According to the World Health Organization, the 2013 – 2016 Ebola virus pandemic in West Africa resulted in more than 28,000 cases and about 11,000 deaths throughout Guinea, Sierra Leone and Liberia.
Despite being ultimately controlled, Ebola continued to pose a high risk for causing epidemics with high mortality rates.
The Democratic Republic of Congo is currently in the midst of the world’s second largest Ebola epidemic on record, with more than 2,000 lives lost and more than 3,000 confirmed infections since the outbreak was declared on Aug. 1, 2018.
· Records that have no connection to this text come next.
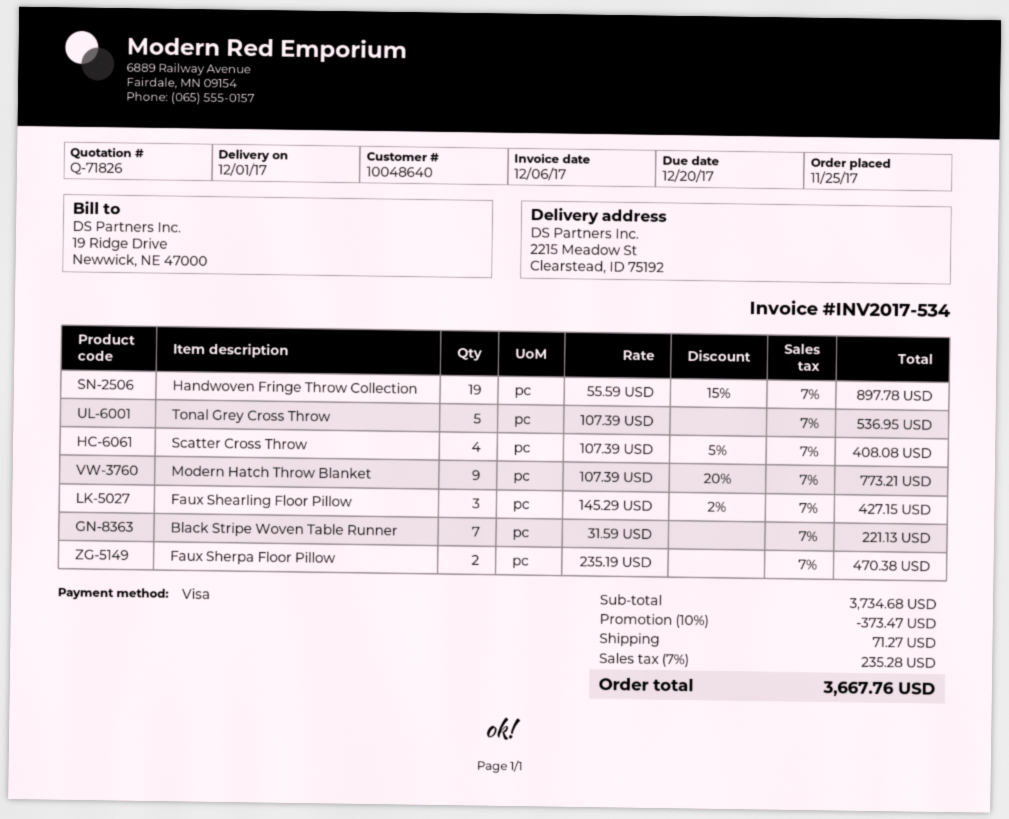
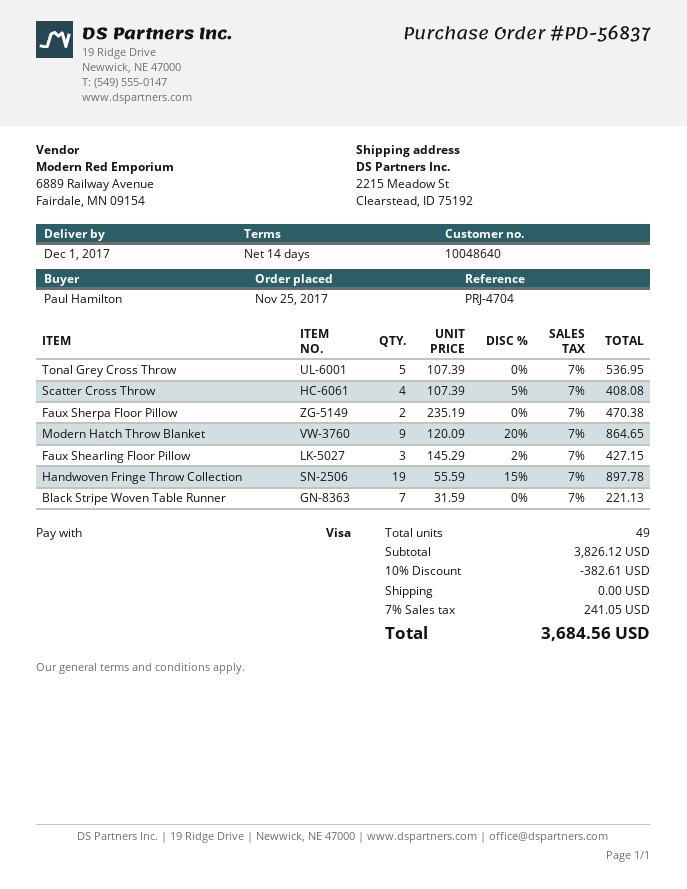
Modern Hatch Throw Blanket: 9 x 107.39 - 20% = 773.21 -> 9 x 120.09 - 20% = 864.65
subtotal: 3734.68 -> 3826.12
discount: 10% = 373.47 -> 10% = 382.61
shipping: 71.27 -> 0.00
tax: 7% = 235.28 -> 7% = 241.05
total: 3667.76 -> 3684.56

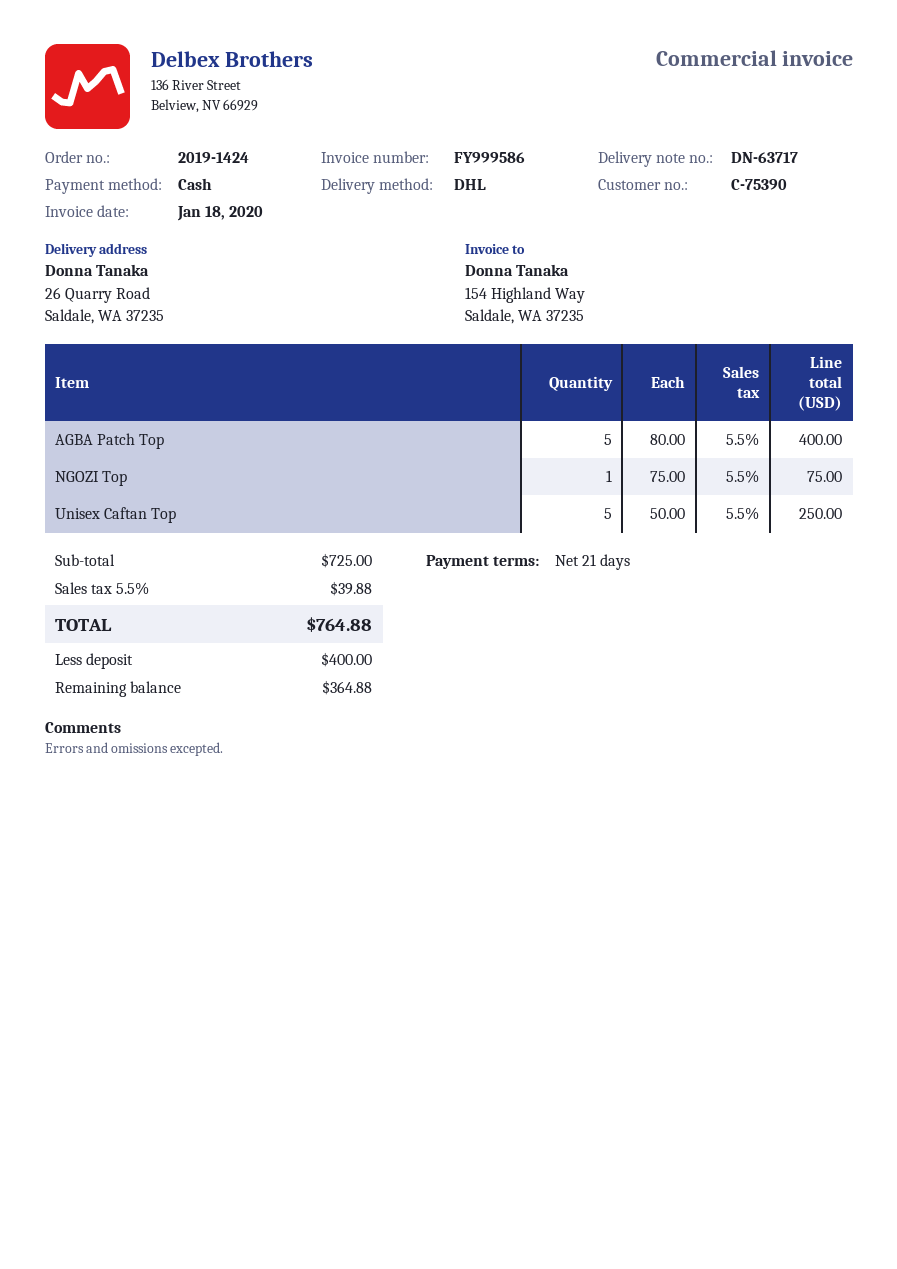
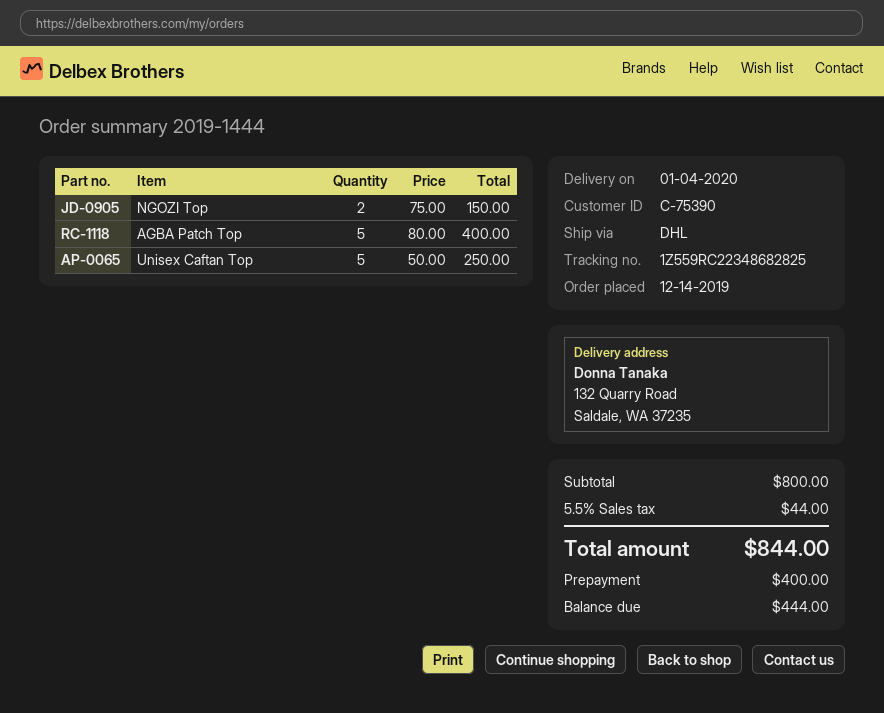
order number: 2019-1424 -> 2019-1444
ship to: 26 Quarry Road, Saldale, WA 37235 -> 132 Quarry Road, Saldale, WA 37235
NGOZI Top: 1 x 75.00 = 75.00 -> 2 x 75.00 = 150.00
subtotal: 725.00 -> 800.00
tax: 5.5% = 39.88 -> 5.5% = 44.00
total: 764.88 -> 844.00
balance: 364.88 -> 444.00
“Now we know that infection with the Ebola virus is no longer a death sentence,” Willis said. “If people get treated as soon as they are exposed or upon symptom onset, most of them can be saved. Of course, if treatment is delayed and the infection is advanced the likelihood of saving the person goes down but this is the case for most deadly infectious diseases. Early treatment is always best.”
Willis left BARDA last year and had lost track of the work that was ongoing, but when she saw the results of the trial, she was surprised at how well the antibodies worked.
“I knew from the animal models that they should work, but you never really know until you test in humans whether they will work. It was a deeply satisfying feeling to see the clinical trial results,” Willis said.